WHAT IS EXPECTED: Each line from the one containing "[268,286,324,305] 것인가? ->" to the end of the records below should be restated word for word; please leave out all other lines.

THE INPUT:
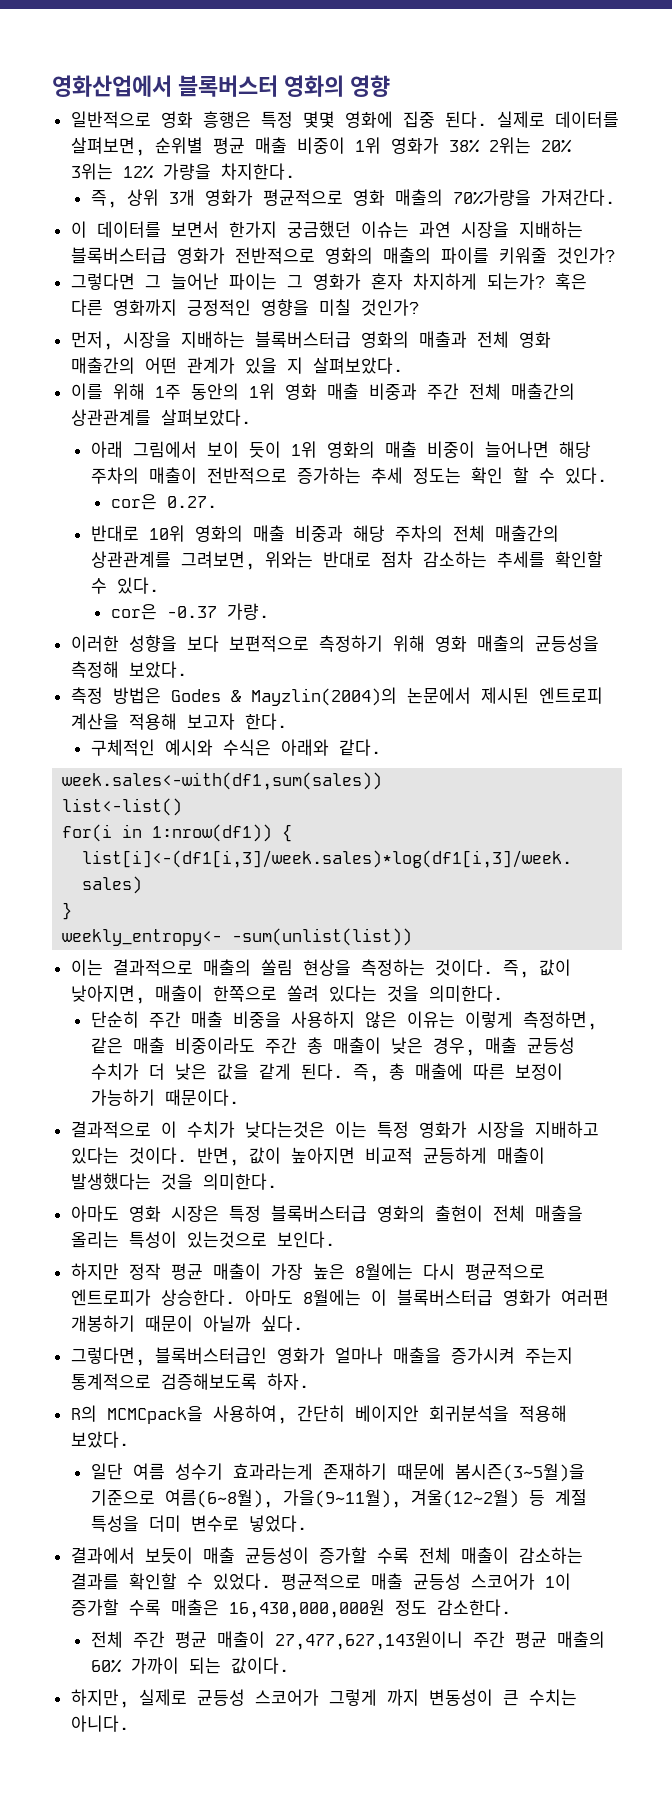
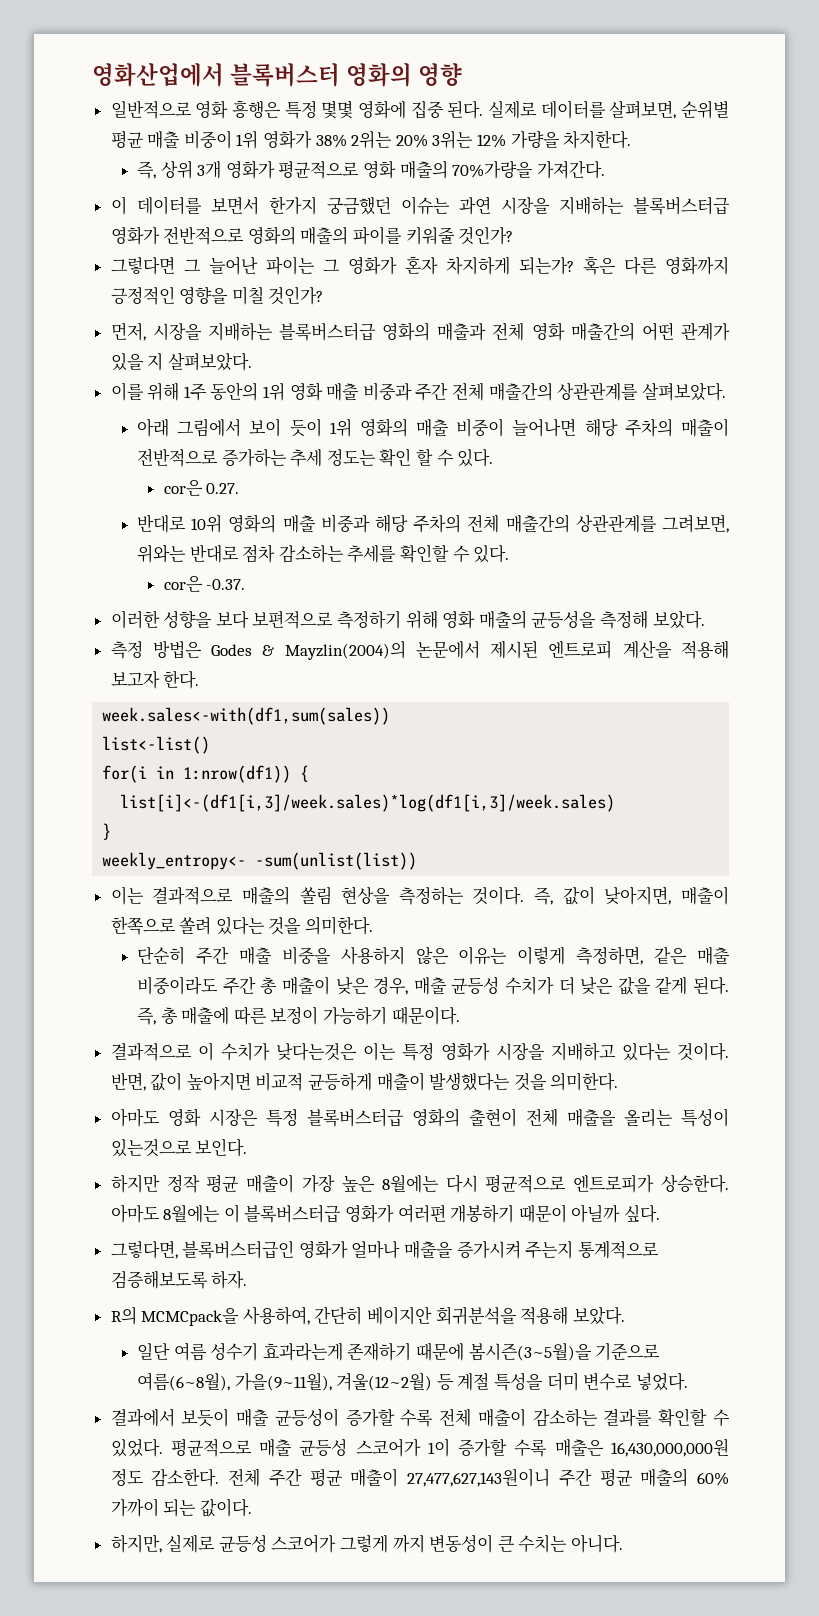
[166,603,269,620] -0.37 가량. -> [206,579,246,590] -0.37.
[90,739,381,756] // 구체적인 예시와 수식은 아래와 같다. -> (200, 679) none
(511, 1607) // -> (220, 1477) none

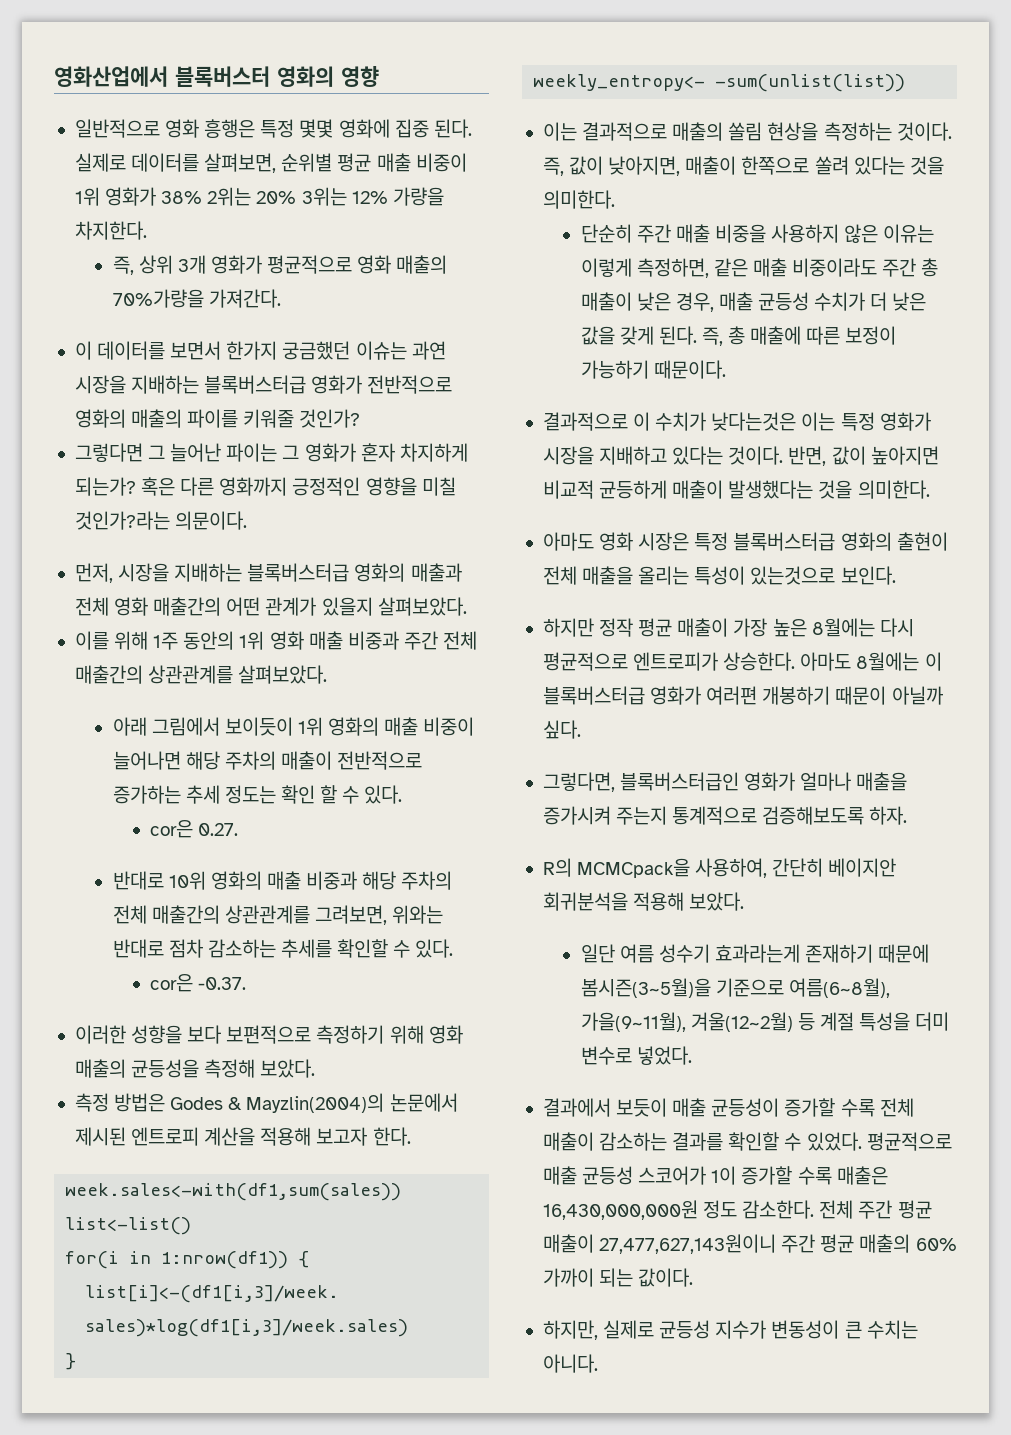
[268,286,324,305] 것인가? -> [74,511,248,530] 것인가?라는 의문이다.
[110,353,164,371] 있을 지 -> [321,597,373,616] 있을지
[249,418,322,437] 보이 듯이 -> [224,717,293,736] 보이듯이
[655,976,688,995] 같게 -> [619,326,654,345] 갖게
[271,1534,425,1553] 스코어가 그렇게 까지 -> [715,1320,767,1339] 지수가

OUTPUT BELOW:
[268,286,324,305] 것인가? -> [74,511,248,530] 것인가?라는 의문이다.
[110,353,164,371] 있을 지 -> [321,597,373,616] 있을지
[249,418,322,437] 보이 듯이 -> [224,717,293,736] 보이듯이
[655,976,688,995] 같게 -> [619,326,654,345] 갖게
[271,1534,425,1553] 스코어가 그렇게 까지 -> [715,1320,767,1339] 지수가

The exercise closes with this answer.